音楽も車も、それぞれのきっかけ作りなんです。どちらがきっかけでも音楽でも車でも、最高級のものが最初の入り口になると最高の思い出になりますから。面白いと思うか、そうじゃないかは、来場者の感性にお任せします。でも文化を育てる、インスパイアされる場を用意することって、効果や効率だけじゃ測れないんですよ。無駄をしないと幅が出ません。本当にそれ投資効率あるのか?で終わっちゃうのが、逆に経済が委縮するきっかけですよね。このイベントは半分、お客さんにとって遊びですから、効果効率のロジックはお客さんに失礼。何かを感じて帰ってもらうことに価値や意義があるから、それを車と音楽を通じてやっているんです。

◆即売会ではなく「夢の博物館」

----:ところで出展者にはショップも多いですが、実際に並んでいる車を買えるのも他のイベントにない魅力ですが、これだけヘリテージ車両の出展があるということは、かなり売れるということでしょうか。

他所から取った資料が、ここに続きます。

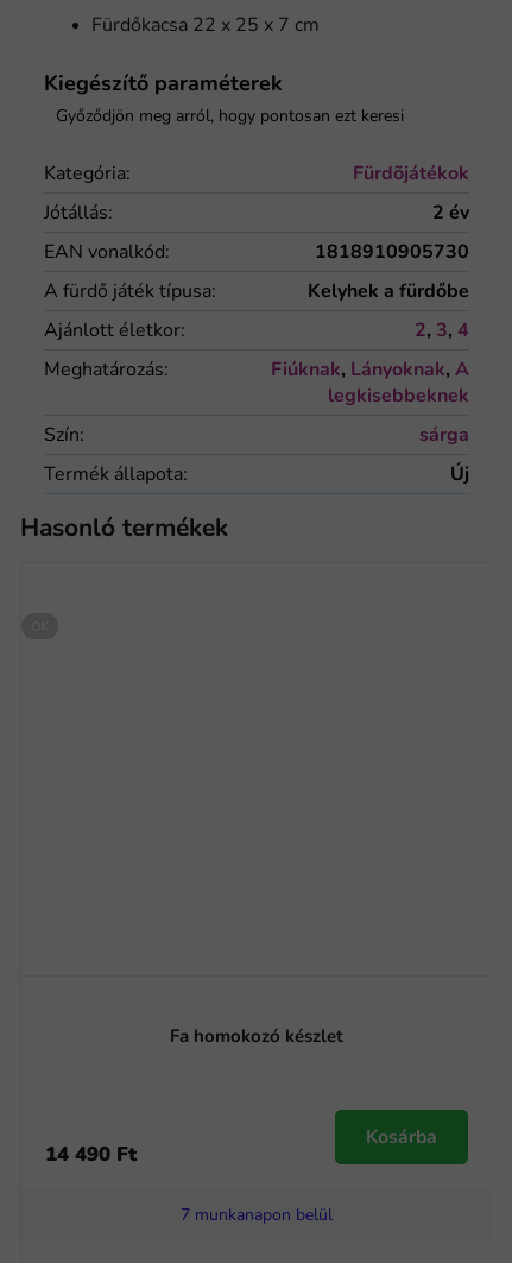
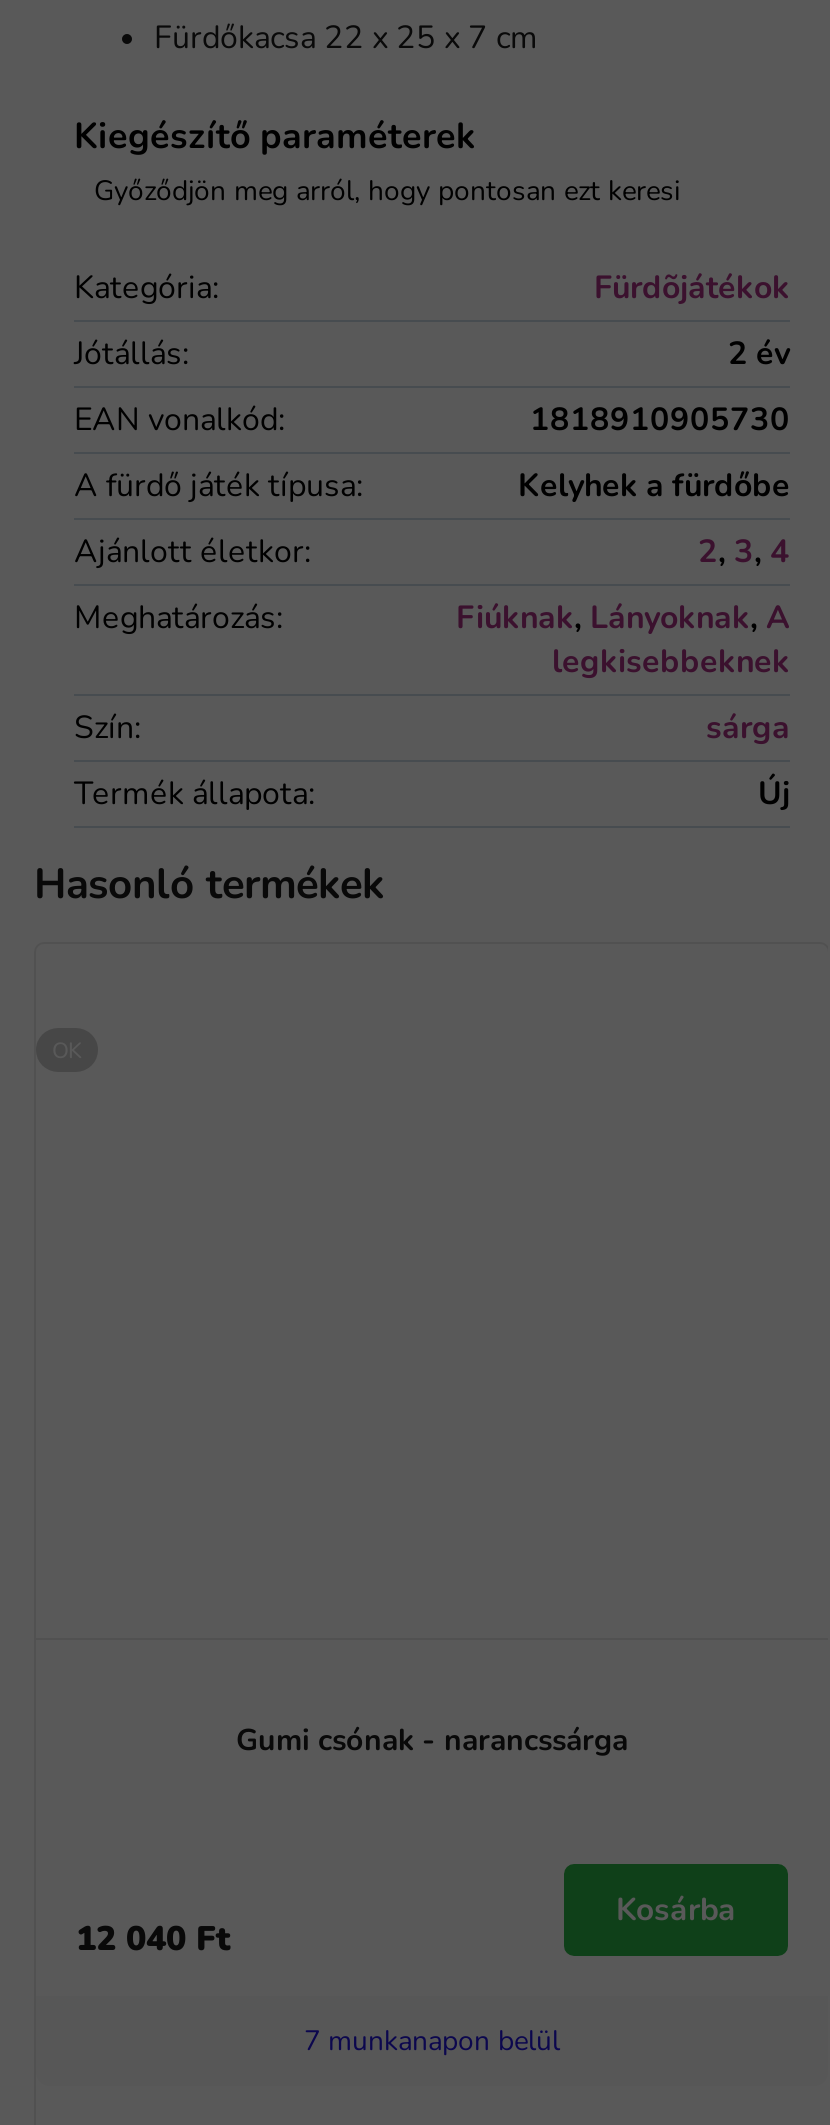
[170,1024,343,1048] Fa homokozó készlet -> [236,1720,628,1760] Gumi csónak - narancssárga
[45,1141,137,1168] 14 490 Ft -> [76,1916,230,1962] 12 040 Ft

:まず出展者のショップさんには、私たちの考え方に賛同いただいていると思います。主催側としましては、即売会をやっている訳じゃないんです。「夢の博物館」が元のコンセプトですが、並ぶ車を実際に入手できたら楽しいことじゃないか? 何台がいくらで売れたかについて、主催者側はタッチしていません。出展社も来場者も喜ぶ、ウィンウィンのビジネスです。我々が仲介するのではなく、誰に対してもフェアなビジネス。だから時価や応談ではなくプライスタグは必ず出して下さいとお願いしています。人を見て価格を変えるのはフェアじゃないし、そういう店が一軒あると、中古車を扱うショップ全体が十把ひとからげに悪しく見られてしまいますので。

----:海外の自動車ミーティングで盛んな、競売オークションを入れることは考えていますか。

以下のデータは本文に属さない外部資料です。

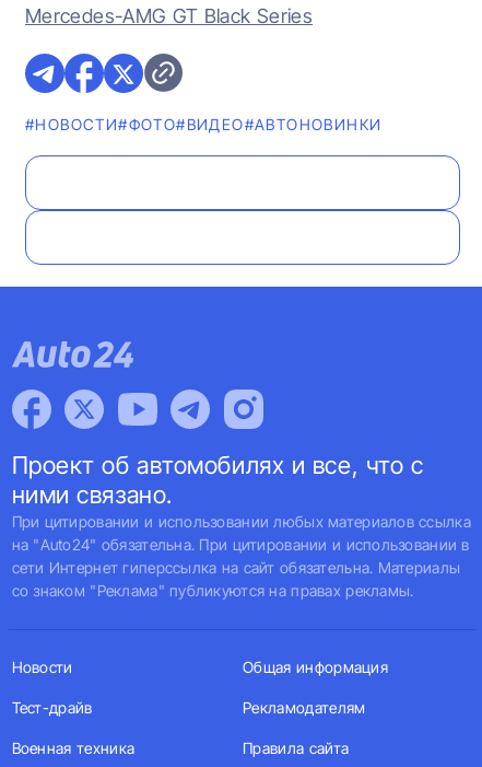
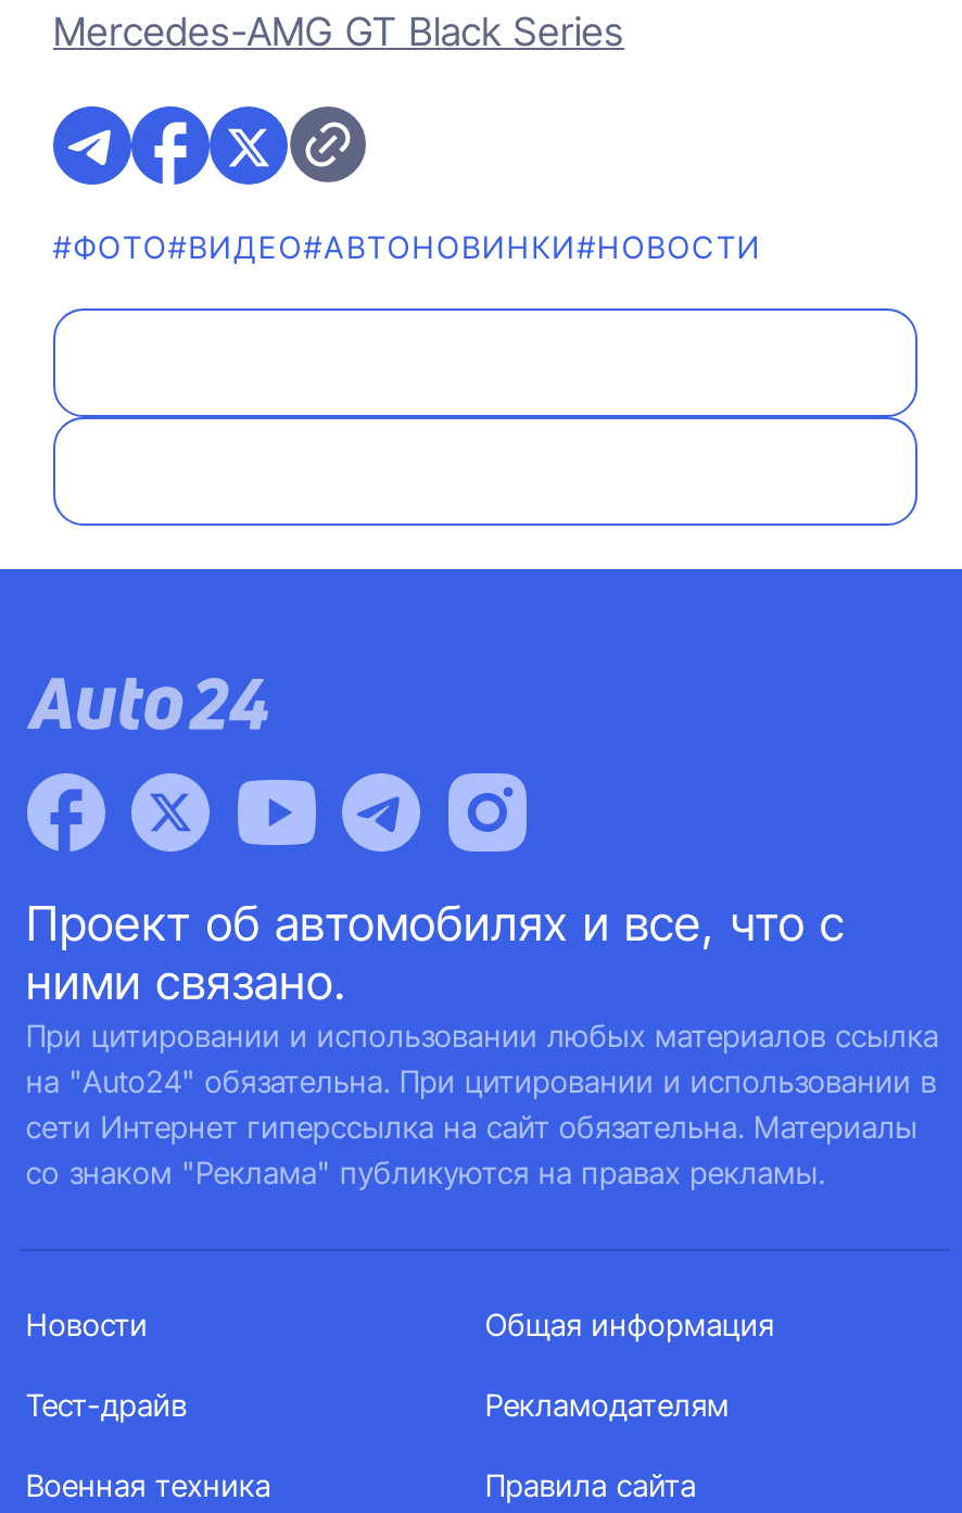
[25,115,382,133] #НОВОСТИ#ФОТО#ВИДЕО#AВТОНОВИНКИ -> [53,228,762,265] #ФОТО#ВИДЕО#AВТОНОВИНКИ#НОВОСТИ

:ごく限られた方々は実践されていますが、日本の文化に合うかというと、海外の事例を見ながらまだ一般的ではないと思いました。もちろん否定しているわけではなく、今はご縁もありませんが、まだ8回目ですから。世の中がそうなってきたら発展的に進化すべきだと思いますが、まずは着実にコンテンツのひとつひとつをモノにしていくのが優先です。

----:ライフスタイルと車の話に戻りますが、車以外の周辺アイテムの出展で、新たな見どころは?

:タイヤメーカーさんやサプライヤさんが、基本的にB to Cの展示を用意しています。車関連のアパレル、アクセサリーの出展も複数社あります。ガレージのプロデュースや設計を手がけるデイトナハウスさんのような例もあります。あとコーンズさんが計画中の千葉・曲川のクローズドコースについても発表がありますので、車をどう楽しむかという提案もあります。5年前から、オートモビルカウンシルという会員クラブも運営しておりまして、日帰りの規模で一緒に走る、一緒に遊べるようなドライブ企画も行っています。

少し大げさにいいますと、テキサスで行われる「サウス・バイ・サウスウェスト」のような、テクノロジー・ショーだったけど車や音楽が入って来てアーティストらが演じたりして、カルチャーの交差点になった…ああいうイベントを目指したいです。そこに行けば一日遊べて、車も見られる、音楽も聴ける、食事もできる。車と音楽を軸に楽しい時間を過ごせる場、ですね。そういう風に文化の中で自動車を位置づけられたら。それが我々の残せる仕事かなと思っています。